WHAT IS REQUIRED: In the listing below, transcribe the line that contains "[29,94,375,147] Выберите вариант: -> none" and all lines following it, ending with the last line. Add nothing.

SUPPLIED RECORDS:

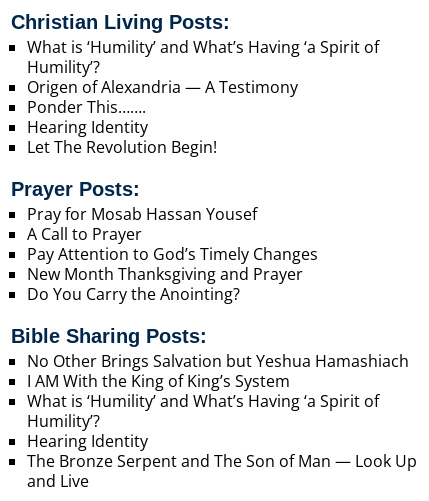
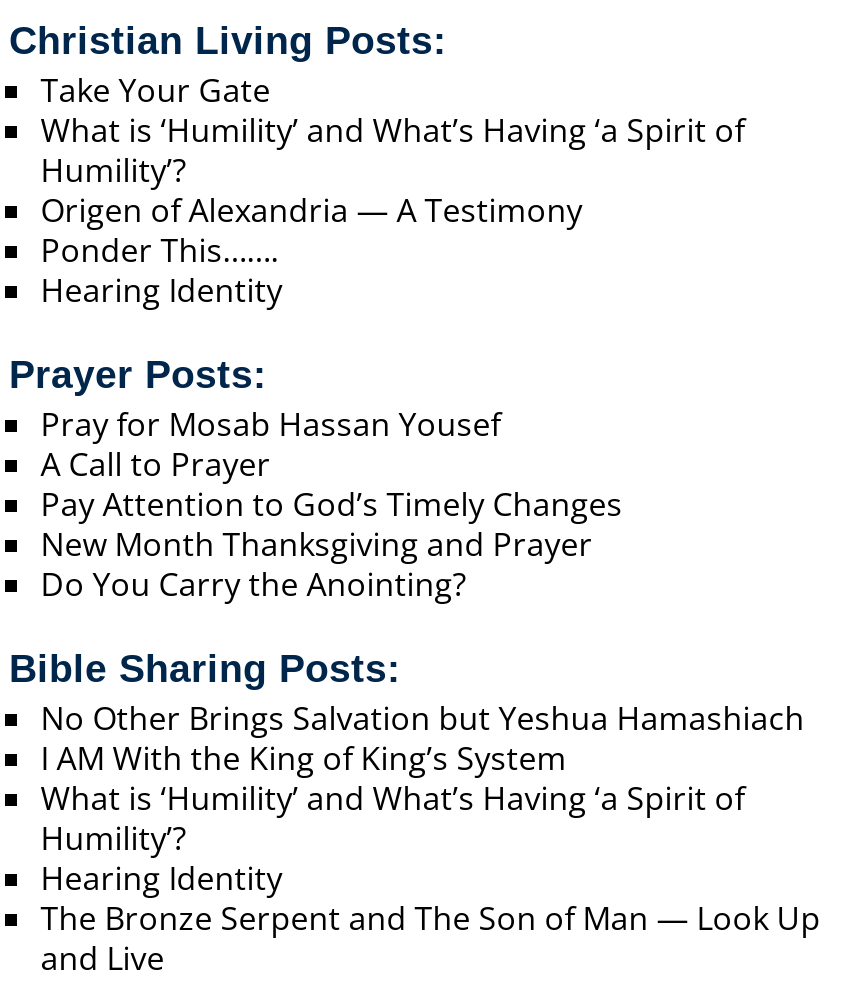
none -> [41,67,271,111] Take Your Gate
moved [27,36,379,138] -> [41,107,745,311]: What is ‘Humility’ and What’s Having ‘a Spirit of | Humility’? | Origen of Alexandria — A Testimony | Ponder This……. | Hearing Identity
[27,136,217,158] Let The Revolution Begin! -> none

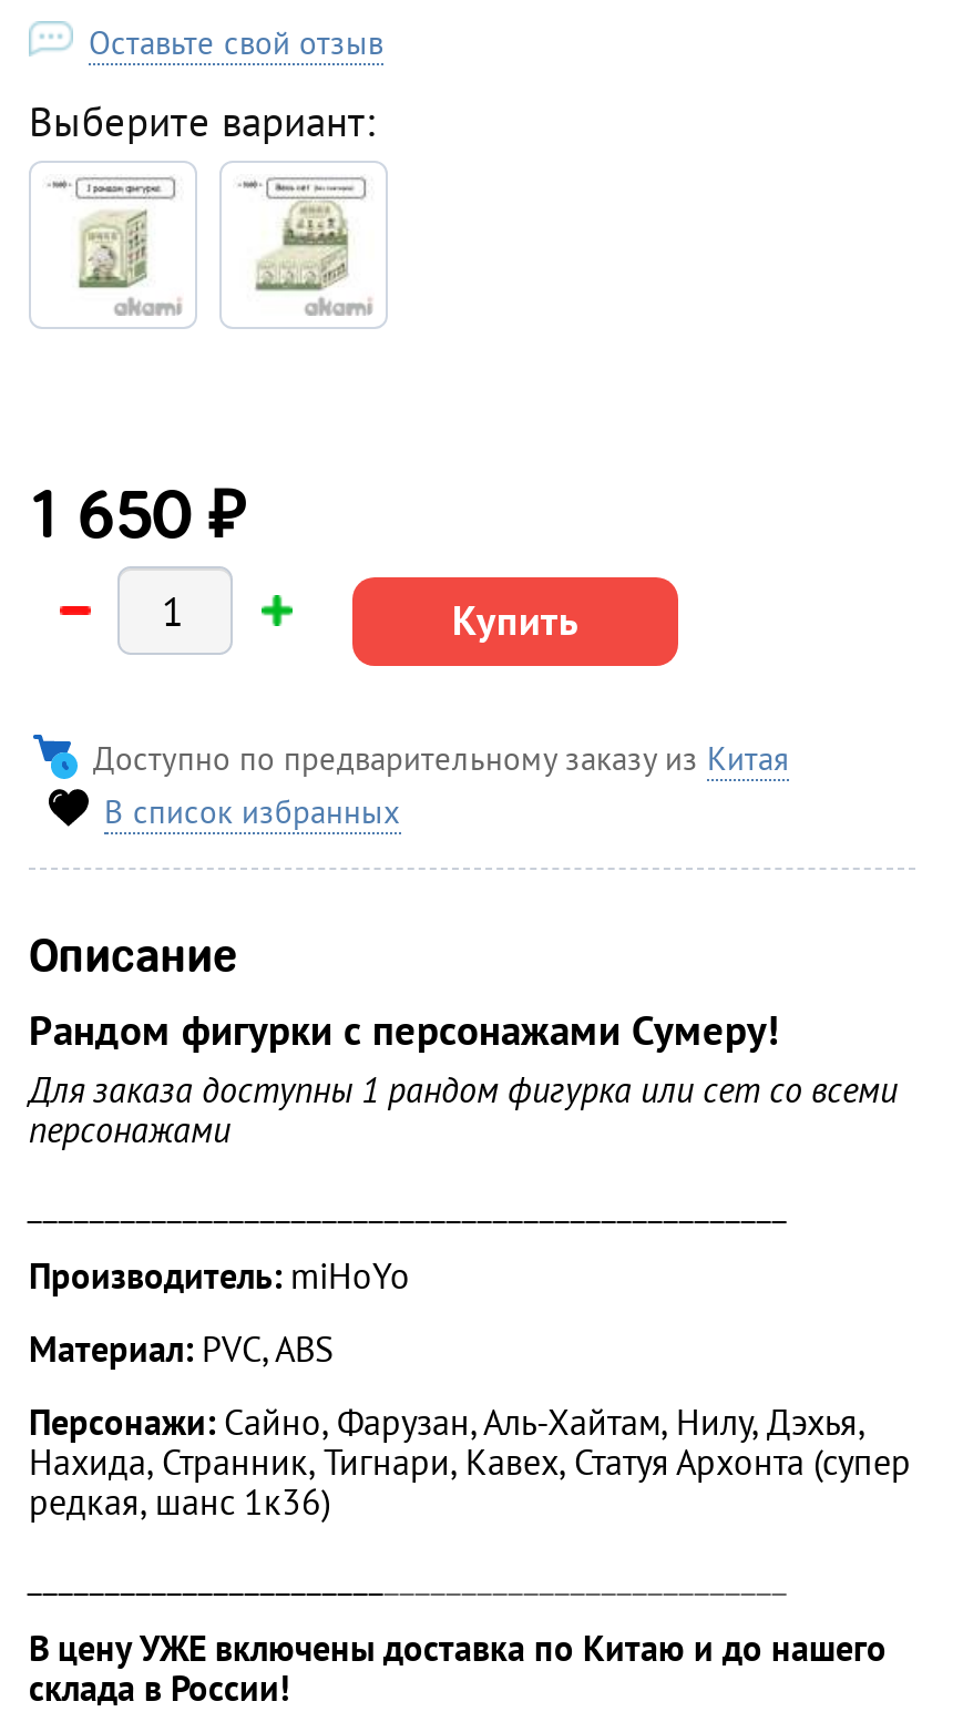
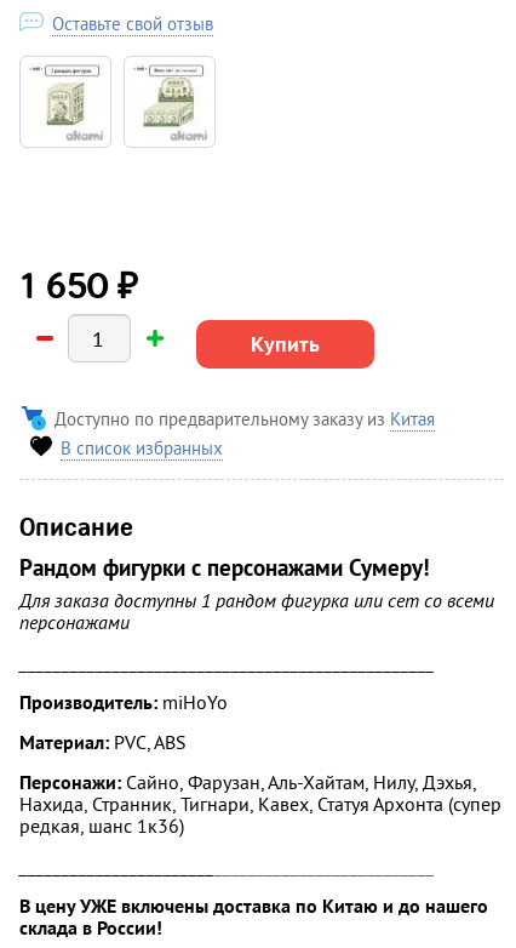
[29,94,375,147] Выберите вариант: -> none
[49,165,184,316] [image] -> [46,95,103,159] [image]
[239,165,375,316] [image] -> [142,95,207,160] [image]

REPLY:
[29,94,375,147] Выберите вариант: -> none
[49,165,184,316] [image] -> [46,95,103,159] [image]
[239,165,375,316] [image] -> [142,95,207,160] [image]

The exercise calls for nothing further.